Ладно, теперь будем ждать нового Эдвина с впечатлениями от прочитанных глав.
Был ясный, остановившийся осенний лондонский вечер, так похожий на весенний. В Англии погода – это не сценическая условность, а естественное условие, включающее в себя все личное – кроме личного, здесь пока ничего нет – разговор, отношение, покой, тревогу. Мы сидели на кухне у Квинта. Двое незаконнорожденных и двое законных. Трое тридцатишестилетних и я. Здесь кончалось царство филологии, но действительность или судьба еще не остановила своего выбора на новом кандидате – человеке с улицы или просто философе. Семен и Сашенька говорили о любви. «Я – никто, – заявил Семен. – Моя страсть к женщине всегда от удивления, что она любит вместо меня что-то, о чем я не знаю или знаю только от нее. И не верю в его существование, когда ее со мной нет. Поэтому, когда она не со мной, я начинаю сильно пить». – «Я – твой антипод, – весело отвечал Сашенька. – Я точно знаю, кто я и что, но совершенно, ну прямо ни в малейшей степени не знаю ее, ту, кого люблю. Я не очень пьющий, и если пью, то только когда я с ней. Не считая, конечно, таких исключительных случаев, как встреча с вновь обретенным дядей, открывшим мне, что он – мой троюродный брат, и упорно требовавшим от меня, чтобы я был дезертиром, полиглотом и Бог знает чем еще».

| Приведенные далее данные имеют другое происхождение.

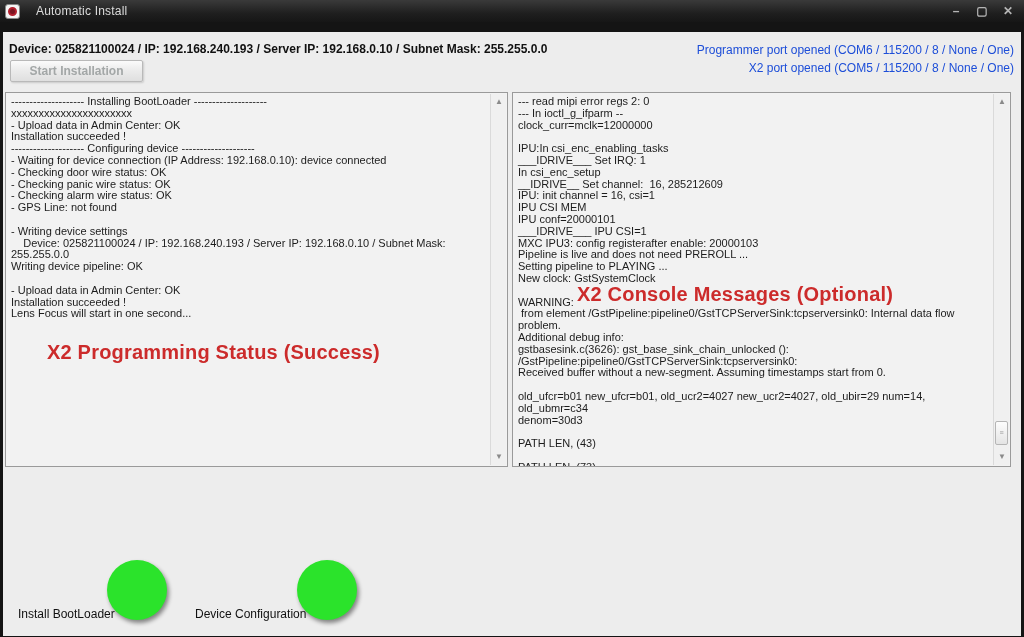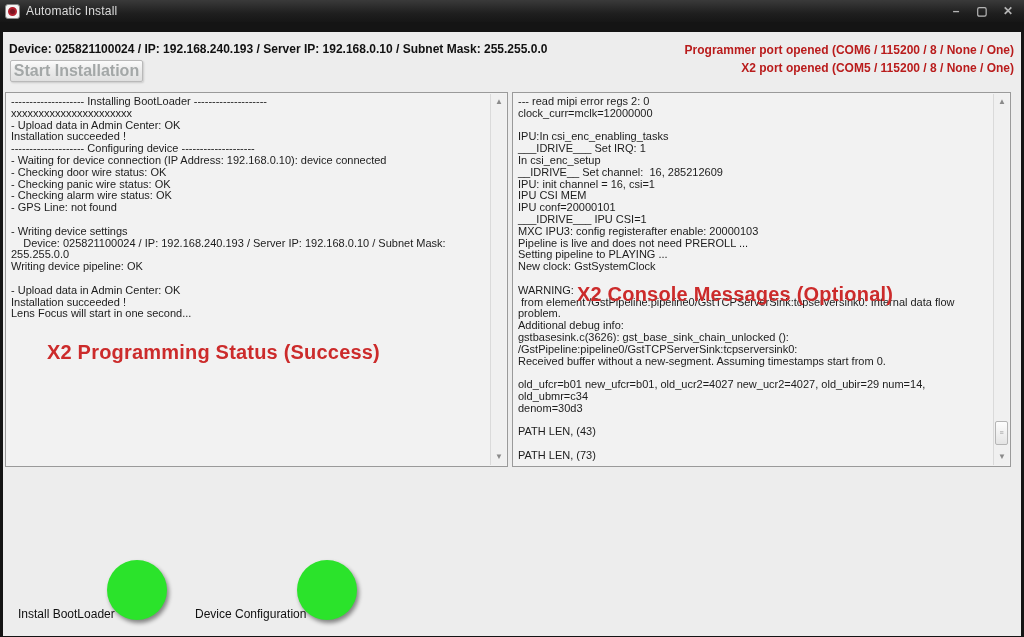--- a/index.html
+++ b/index.html
@@ -27,7 +27,7 @@
     border:2px solid #b31f2e; background:#7a1420;
   }
   .title-text {
-    color:#dcdcdc; font-size:12px; margin-left:6px; letter-spacing:0.2px;
+    color:#dcdcdc; font-size:12px; margin-left:16px; letter-spacing:0.2px;
   }
   .win-controls {
     margin-left:auto; margin-right:8px; display:flex; gap:10px; align-items:center;

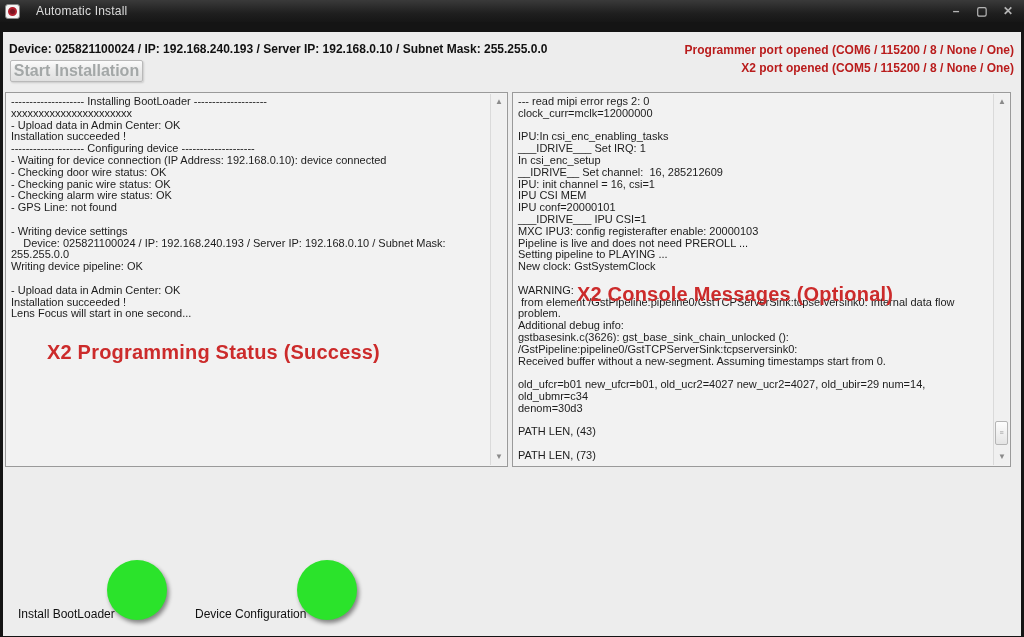--- a/index.html
+++ b/index.html
@@ -49,7 +49,7 @@
   }
   .hdr-right {
     position:absolute; right:7px; top:9px; text-align:right;
-    font-size:12px; font-weight:bold; color:#b91c1c; line-height:18px;
+    font-size:12px; font-weight:normal; color:#1d4ed8; line-height:18px;
   }
 
   .start-btn {

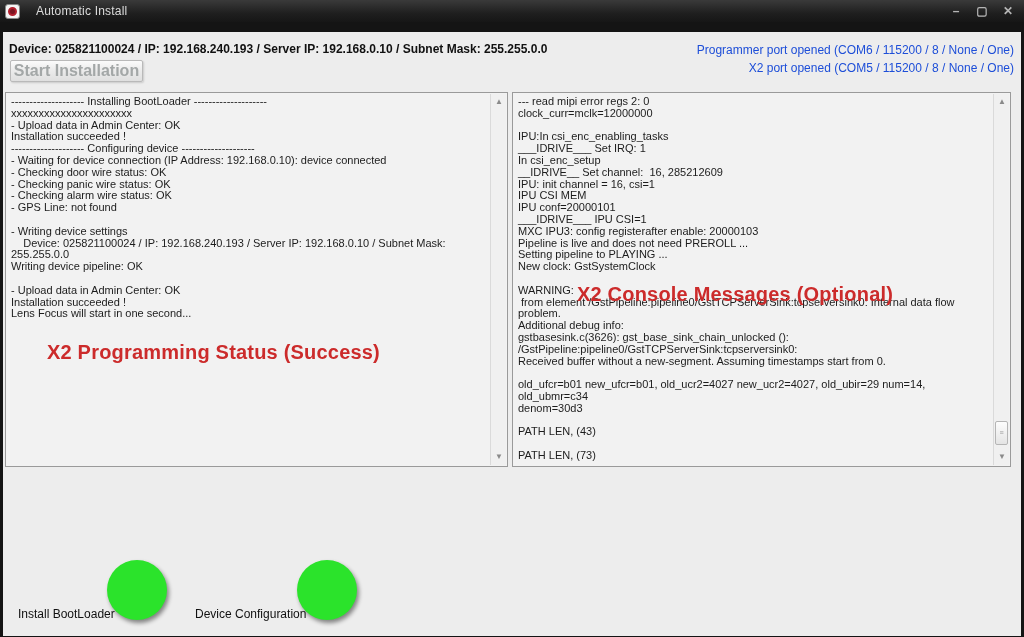--- a/index.html
+++ b/index.html
@@ -57,7 +57,7 @@
     background:linear-gradient(#fbfbfb,#ececec 45%,#dfdfdf);
     border:1px solid #b9b9b9; border-radius:2px;
     font-family:"Liberation Sans", sans-serif;
-    font-size:16px; font-weight:bold; color:#a3a7a7;
+    font-size:12px; font-weight:bold; color:#a3a7a7;
     box-shadow:1px 1px 2px rgba(0,0,0,0.15);
   }
 

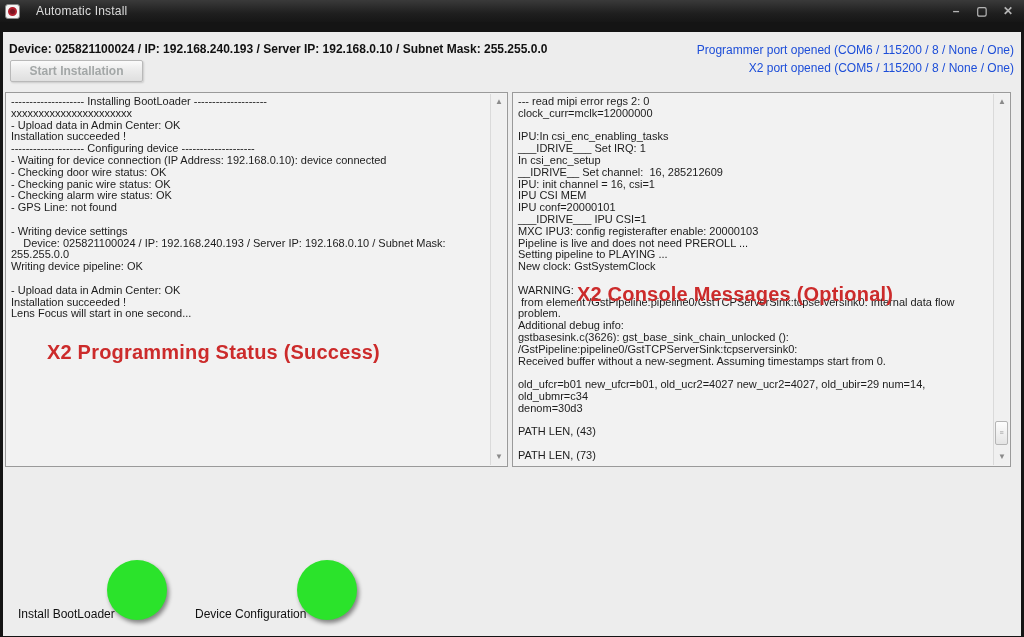--- a/index.html
+++ b/index.html
@@ -175,6 +175,7 @@
     <div class="panel right">
       <div class="log">
           <div class="log-line">--- read mipi error regs 2: 0</div>
+          <div class="log-line">--- In ioctl_g_ifparm --</div>
           <div class="log-line">clock_curr=mclk=12000000</div>
           <div class="log-line"></div>
           <div class="log-line">IPU:In csi_enc_enabling_tasks</div>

Было о чем подумать в сто первый раз. Прошлое, то есть то предпрошлое, которое я всю жизнь делал моим прошлым, было безумной смесью объективностей, выбранных для собственного субъективного употребления, и субъективностей, перенаряженных в объективности, для употребления их другими. «По мне, так лучше предательство – ты, по крайней мере, сам его несешь чем чистое жульничество», – задумчиво произнес Сашенька. «Ну, это как на чей вкус, – тоже очень спокойно возразил Семен. – Но я, я не предавал Иностранный легион».
Поздним вечером у Зайцевых. Я допиваю последний стакан чая. Для меня еще есть маленькая рюмочка арманьяка. На этом витке все – тише. Я гляжу в раскрытую дверь балкона, как на террасу Отель Империаль в Монако. Михаил Иванович (этот, а не тот, с черепом, простреленным в северной Португалии) играет большую сонату Шуберта. Гипотетический внук подыгрывает ему на гобое. Уже давно можно не метаться меж разрушенных домов в поисках его последнего лондонского прибежища. Теперь он надолго обосновался на Лазурном Береге.